Books will tell you that the oldest remains of cultivated olives were found on Crete. Given so much history and such close ties with this little drupaceous fruit which hangs so unassumingly from the branches, it is easy to understand why the farmers are proud. A lot of cultural heritage and identity comes with the olive groves and the products grown there. Almost 44 per cent of the agricultural surface area of Crete belongs to the olive trees. The island is one of the biggest exporters of olive oil in Europe.
The diversity found in the Chonos Olive Grove is representative of Crete as a whole. The largest of the Greek islands, with its 1,700 different species of flora, is one of Europe’s most biodiverse regions. And no less that 10 per cent of this versatile vegetation is endemic, which means that these plants do not grow anywhere other than in Crete.

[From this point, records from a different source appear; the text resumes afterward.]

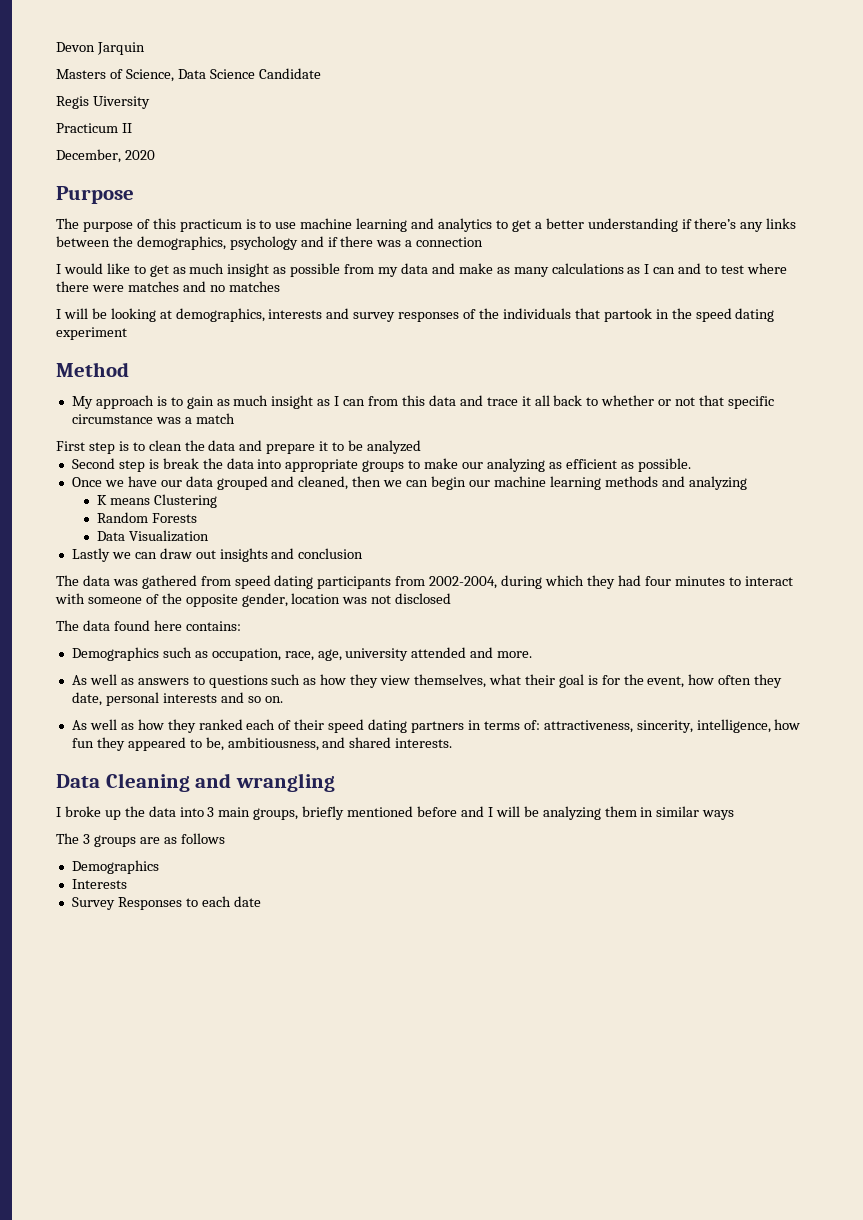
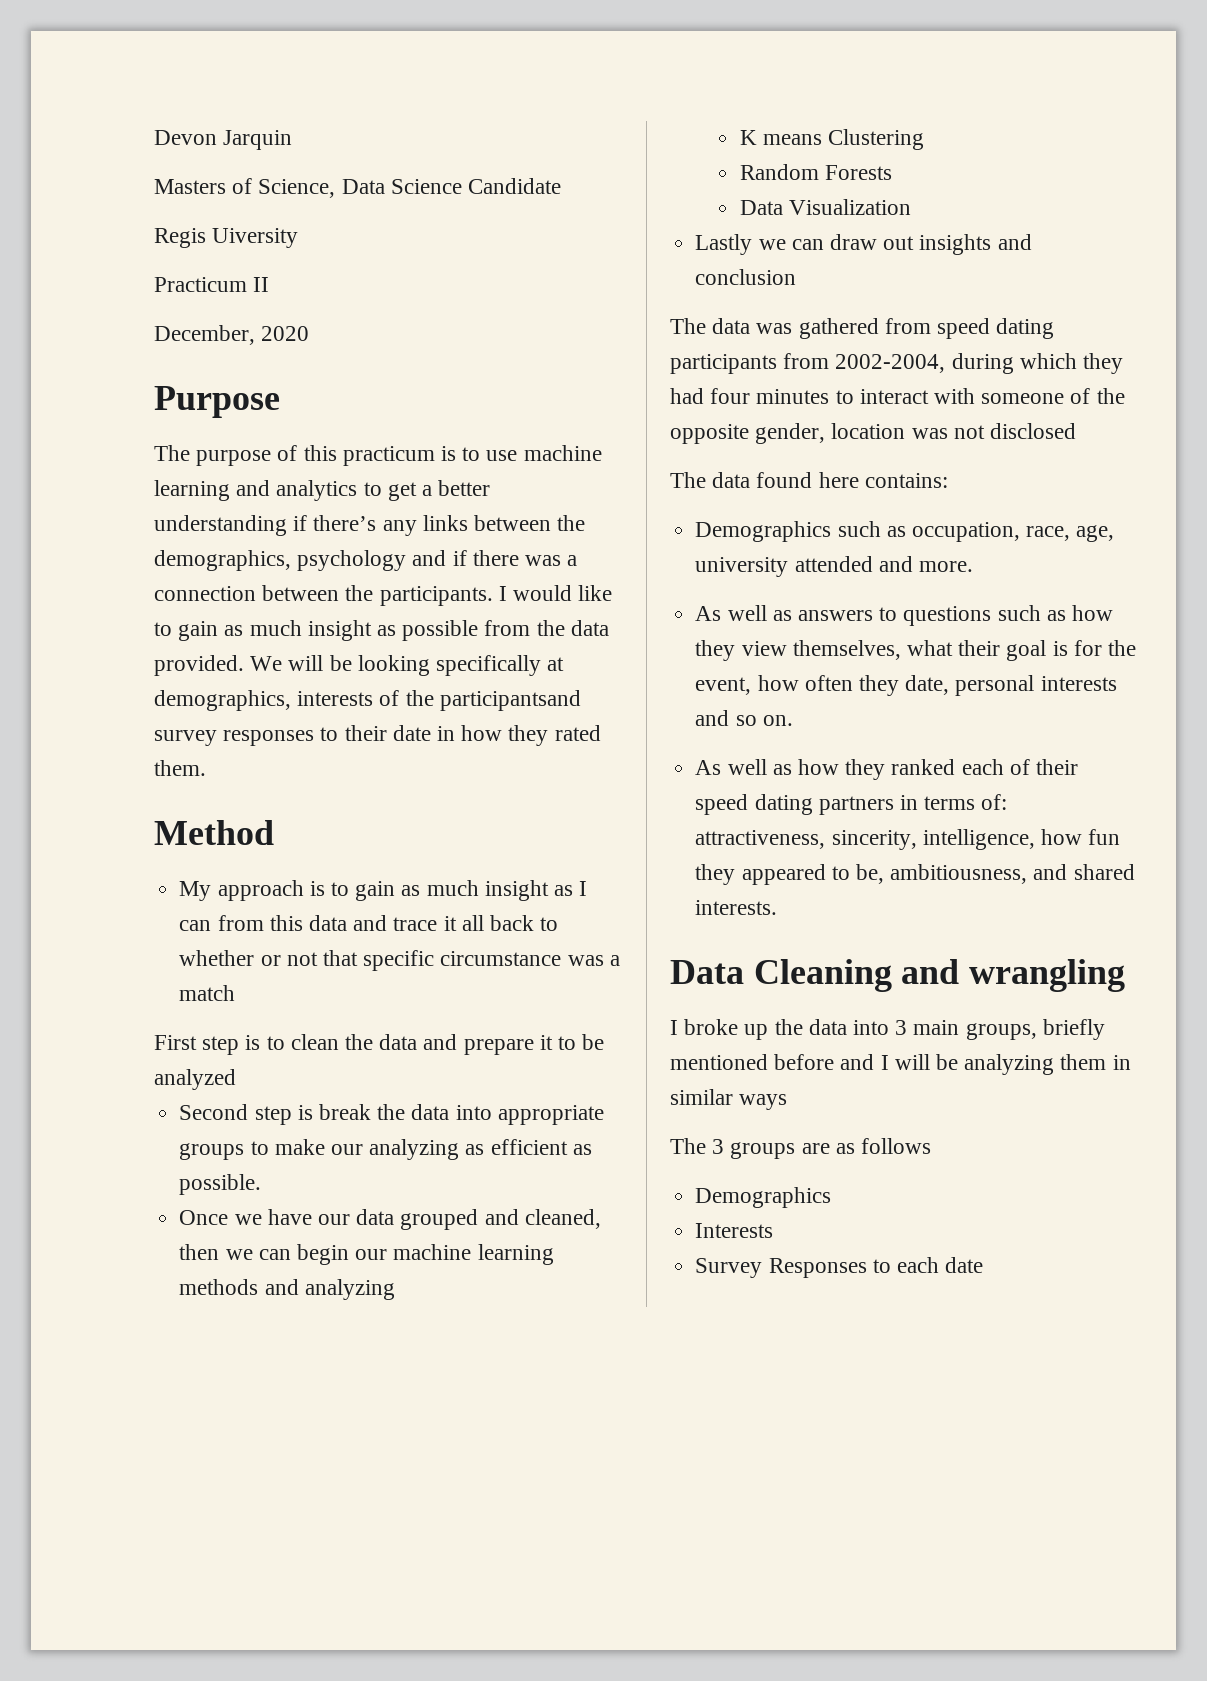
(484, 242) // -> [262,585,493,606] between the participants.
[149,265,169,277] get -> [178,621,219,641] gain
[378,263,787,277] [56,281,280,292] [56,309,61,319] my data and make as many calculations as I can and to test where there were matches and no matches // I -> [536,620,609,636] [154,655,283,676] the data provided. We
(156, 315) none -> [436,655,542,676] specifically
[326,308,775,322] [56,327,127,340] and survey responses of the individuals that partook in the speed dating experiment -> [379,690,581,711] [154,725,601,746] [154,760,206,776] of the participantsand survey responses to their date in how they rated them.

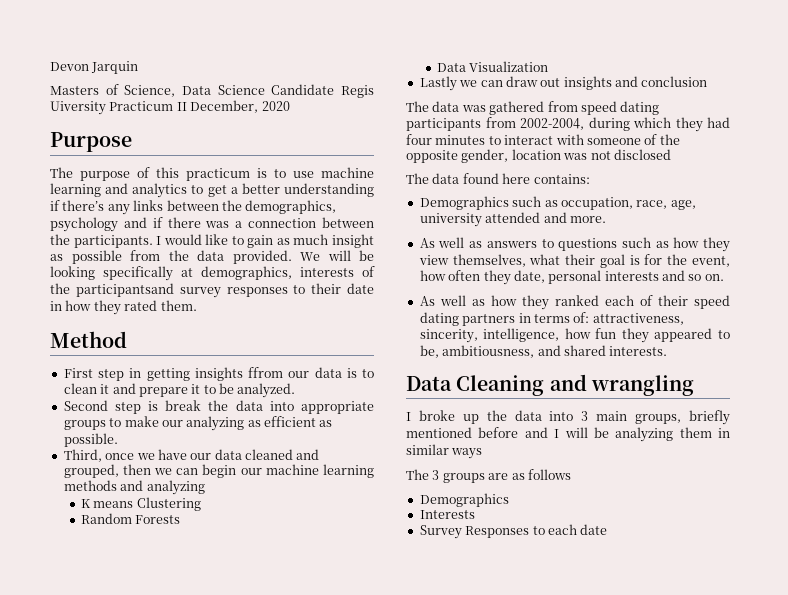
(562, 186) // -> (335, 89) none
(299, 238) // -> (106, 108) none
(270, 284) // -> (187, 106) none
[179,880,588,901] [179,915,559,931] [179,950,620,971] [179,985,236,1001] [154,1035,240,1055] My approach is to gain as much insight as I can from this data and trace it all back to whether or not that specific circumstance was a match // First step -> [63,367,342,381] First step in getting insights ffrom our data
[345,1034,418,1050] the data -> [100,384,110,394] it
[154,1069,236,1090] analyzed -> [237,383,296,398] analyzed.
[179,1210,229,1225] Once -> [63,449,135,462] Third, once
[400,1209,601,1230] grouped and cleaned, -> [245,449,320,460] [63,464,119,478] cleaned and grouped,

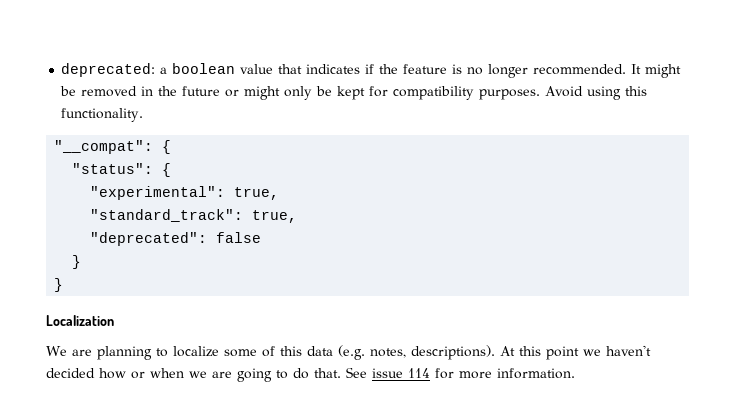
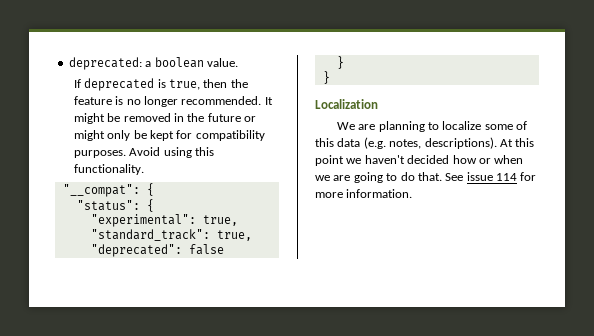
[240,64,375,74] value that indicates if -> [206,58,238,67] [73,78,228,91] value. // If deprecated is true, then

The facts are impressive, but they come with a caveat: as things stand today, only a small proportion of the olive groves are farmed organically and sustainably. That is something this project backed by the TUI Care Foundation would like to change. Olive, wine and cereal growers can work together under the umbrella of this grass-roots initiative, which aims to put local producers like Dimitris in touch with partners in the processing sector and sustainable tourism. In the longer term, the objective is to develop Crete as a destination that sets a fine example for sustainable food production.
3 questions to
»Growing tourism endangers the Greek spirit. We make products to reinforce that spirit, so visitors can enjoy the authentic experience.«
For Sotiris Bampagiouris from Local Food Experts, how agriculture responds to nature has an important preservation aspect. “Organic farming is not necessarily the same thing as sustainable agriculture. But that is what we are trying to encourage and achieve with our projects: sustainable management based on organic guidelines, using but at the same time protecting what is there,” Sotiris explains. He studied organic farming himself and has been campaigning for these principles on Crete for 22 years. “Everything from producing your own fertiliser to enlisting local species of flora and fauna to protect crops from insects and to preserve the soil.” That, says Sotiris, means respecting and remembering the traditional methods of olive cultivation.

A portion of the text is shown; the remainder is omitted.